Exercise goal
Return every line in the entries below where the word "compras" shows up.

Data for this task
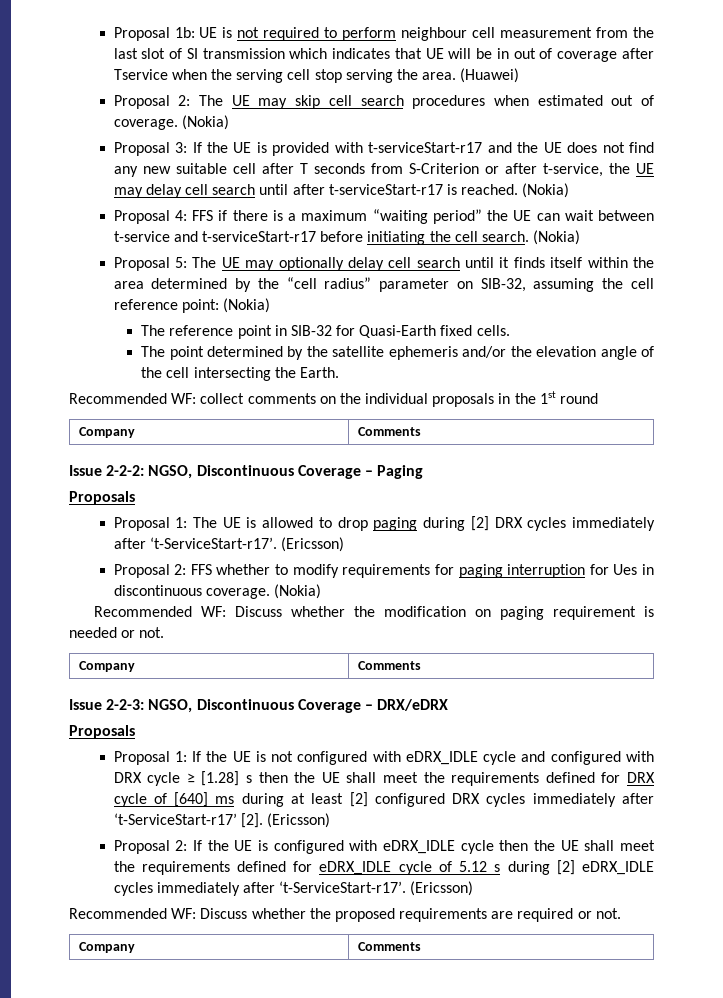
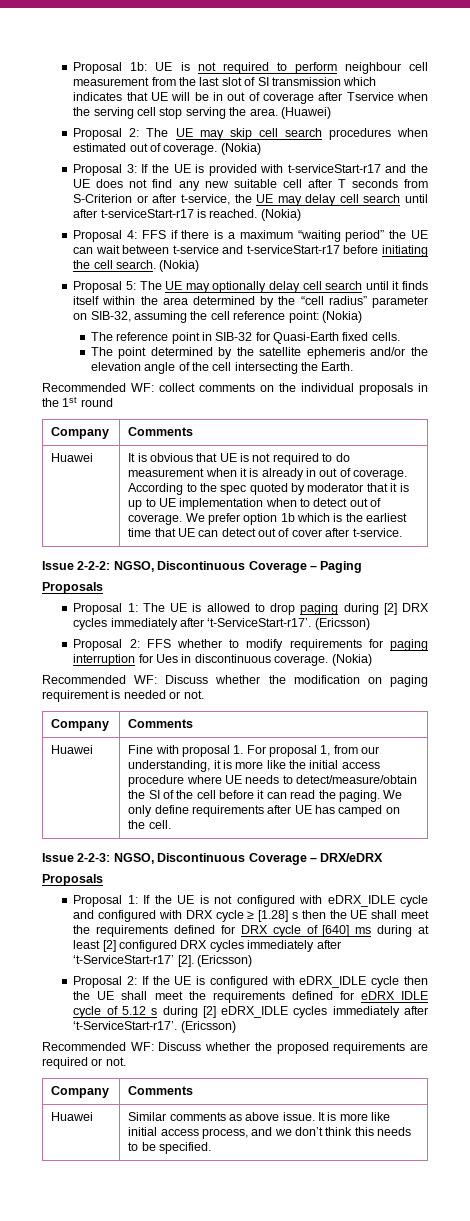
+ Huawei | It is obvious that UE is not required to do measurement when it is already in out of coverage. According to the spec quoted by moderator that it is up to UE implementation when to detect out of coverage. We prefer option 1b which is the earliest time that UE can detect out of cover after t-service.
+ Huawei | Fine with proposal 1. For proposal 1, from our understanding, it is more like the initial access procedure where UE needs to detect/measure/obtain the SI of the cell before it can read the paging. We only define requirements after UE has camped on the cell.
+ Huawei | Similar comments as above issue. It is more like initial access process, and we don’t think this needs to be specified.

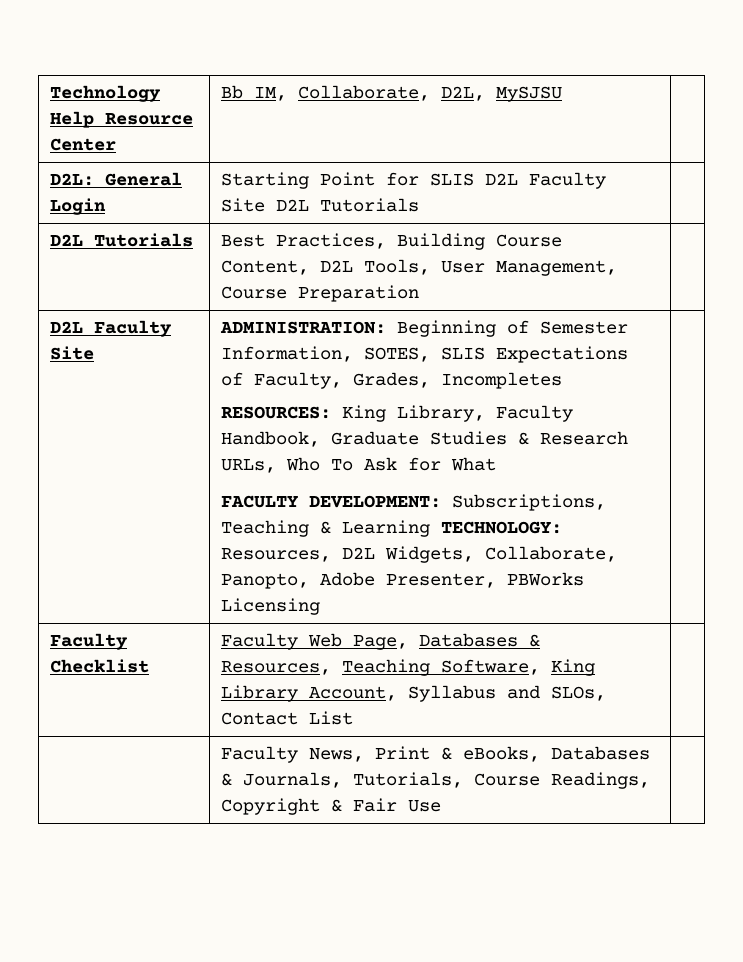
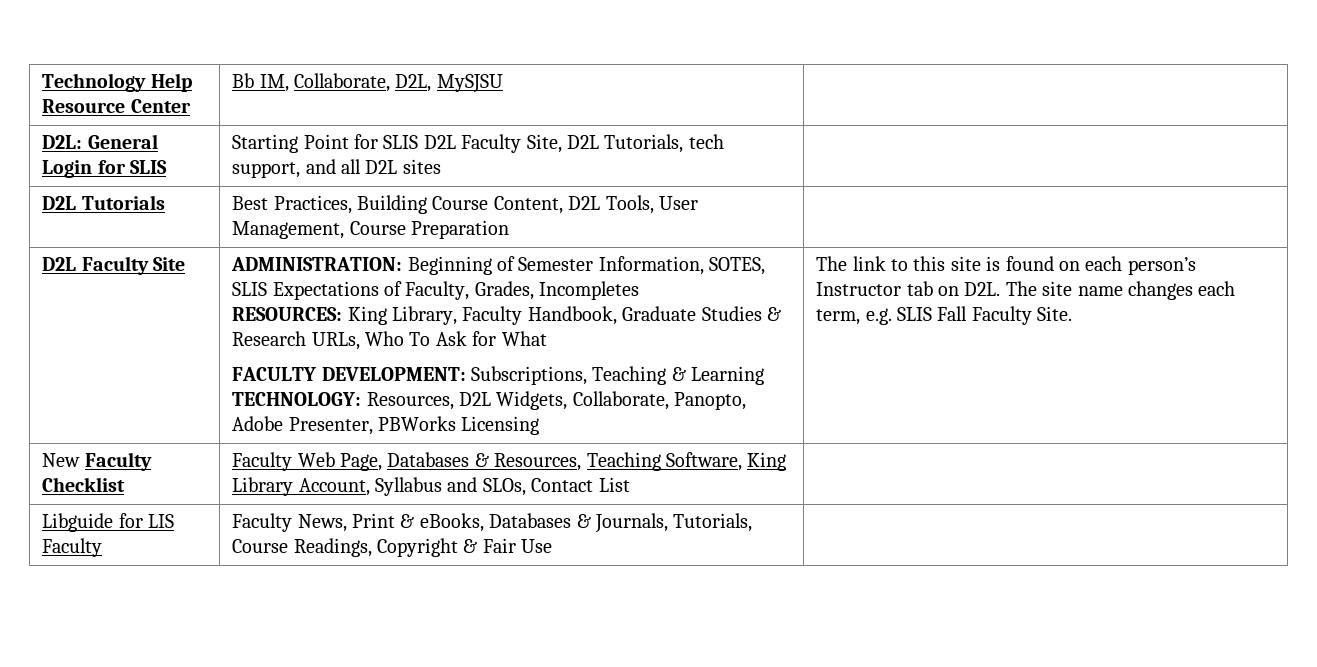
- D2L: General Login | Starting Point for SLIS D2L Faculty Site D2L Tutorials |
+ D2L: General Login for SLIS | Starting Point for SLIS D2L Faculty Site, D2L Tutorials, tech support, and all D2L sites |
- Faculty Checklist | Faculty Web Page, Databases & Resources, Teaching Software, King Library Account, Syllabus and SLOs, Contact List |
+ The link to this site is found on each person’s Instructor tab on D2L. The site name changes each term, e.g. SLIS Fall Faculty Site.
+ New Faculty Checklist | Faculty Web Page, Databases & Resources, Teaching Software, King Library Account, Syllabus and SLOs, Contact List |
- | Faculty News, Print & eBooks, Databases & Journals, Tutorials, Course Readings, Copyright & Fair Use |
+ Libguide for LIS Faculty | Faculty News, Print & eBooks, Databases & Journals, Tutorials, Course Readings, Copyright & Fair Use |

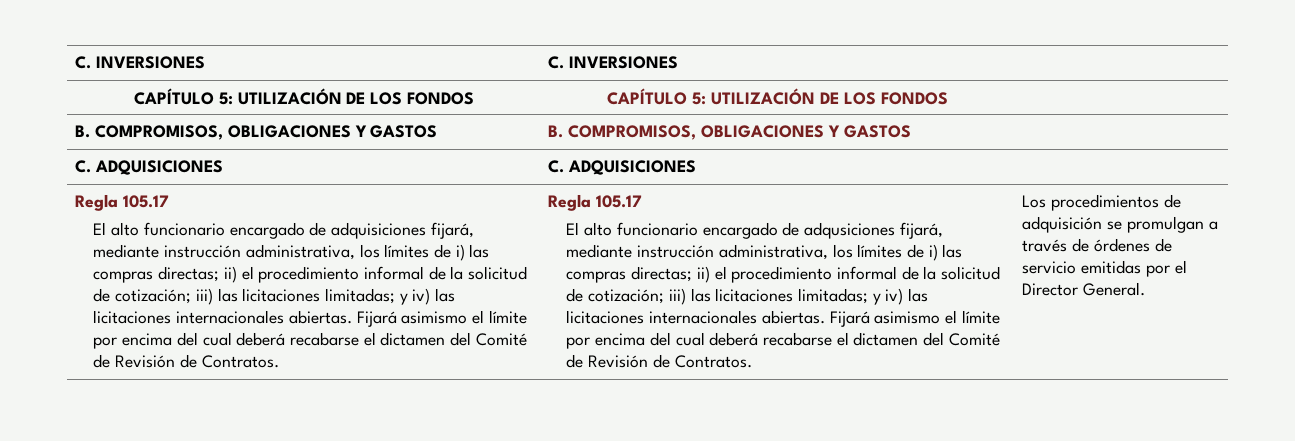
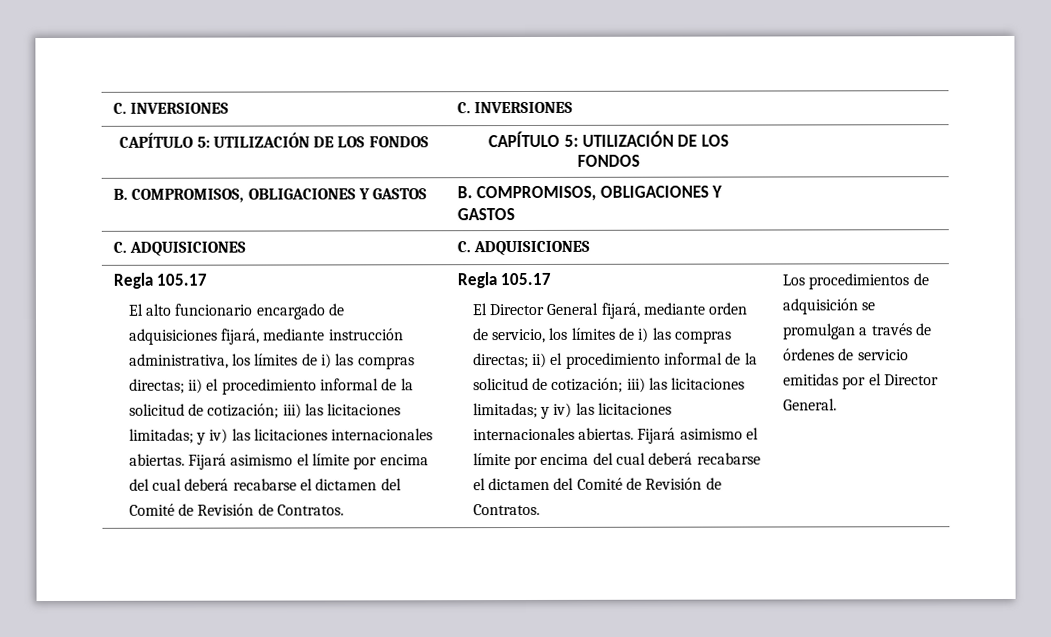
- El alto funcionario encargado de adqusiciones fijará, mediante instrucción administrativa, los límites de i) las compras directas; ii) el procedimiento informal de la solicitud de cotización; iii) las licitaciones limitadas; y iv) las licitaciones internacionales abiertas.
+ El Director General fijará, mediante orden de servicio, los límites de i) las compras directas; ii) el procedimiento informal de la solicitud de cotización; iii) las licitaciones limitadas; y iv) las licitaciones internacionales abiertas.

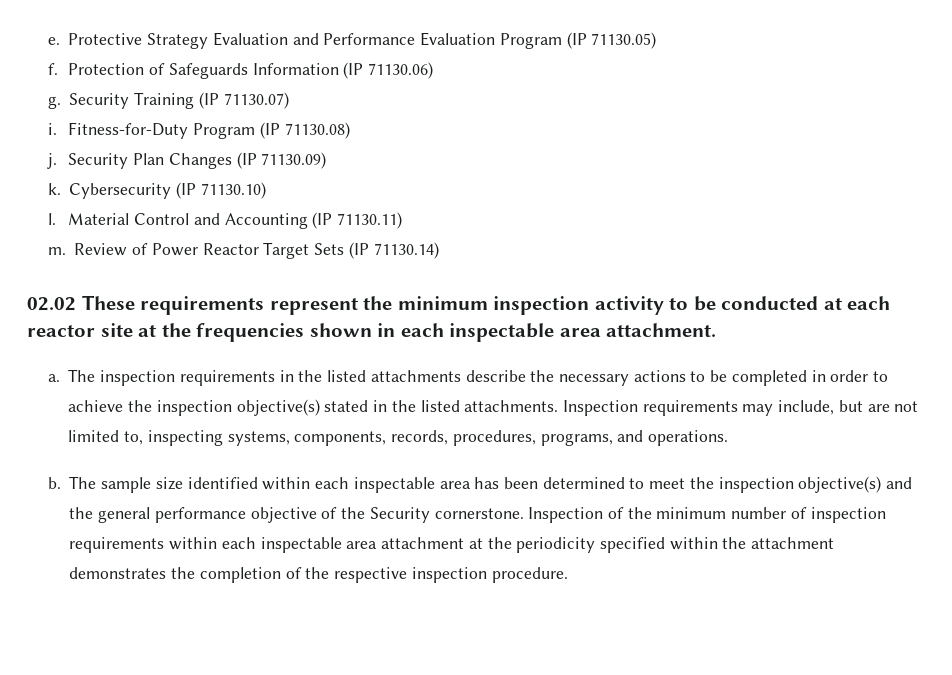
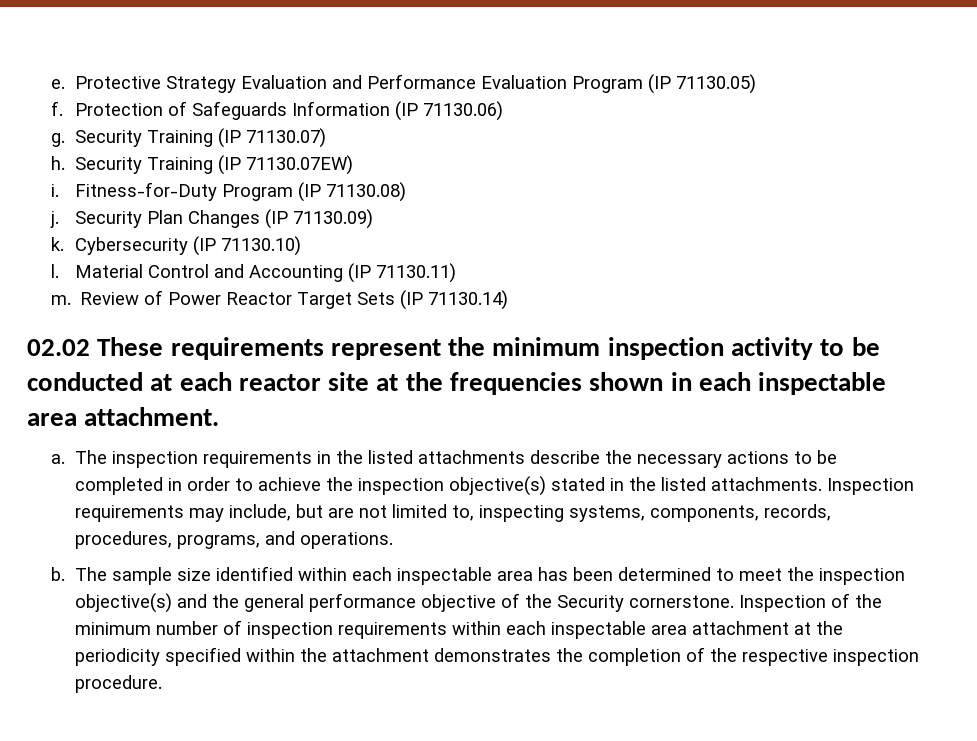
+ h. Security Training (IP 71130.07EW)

Exercise answer
- El alto funcionario encargado de adqusiciones fijará, mediante instrucción administrativa, los límites de i) las compras directas; ii) el procedimiento informal de la solicitud de cotización; iii) las licitaciones limitadas; y iv) las licitaciones internacionales abiertas.
+ El Director General fijará, mediante orden de servicio, los límites de i) las compras directas; ii) el procedimiento informal de la solicitud de cotización; iii) las licitaciones limitadas; y iv) las licitaciones internacionales abiertas.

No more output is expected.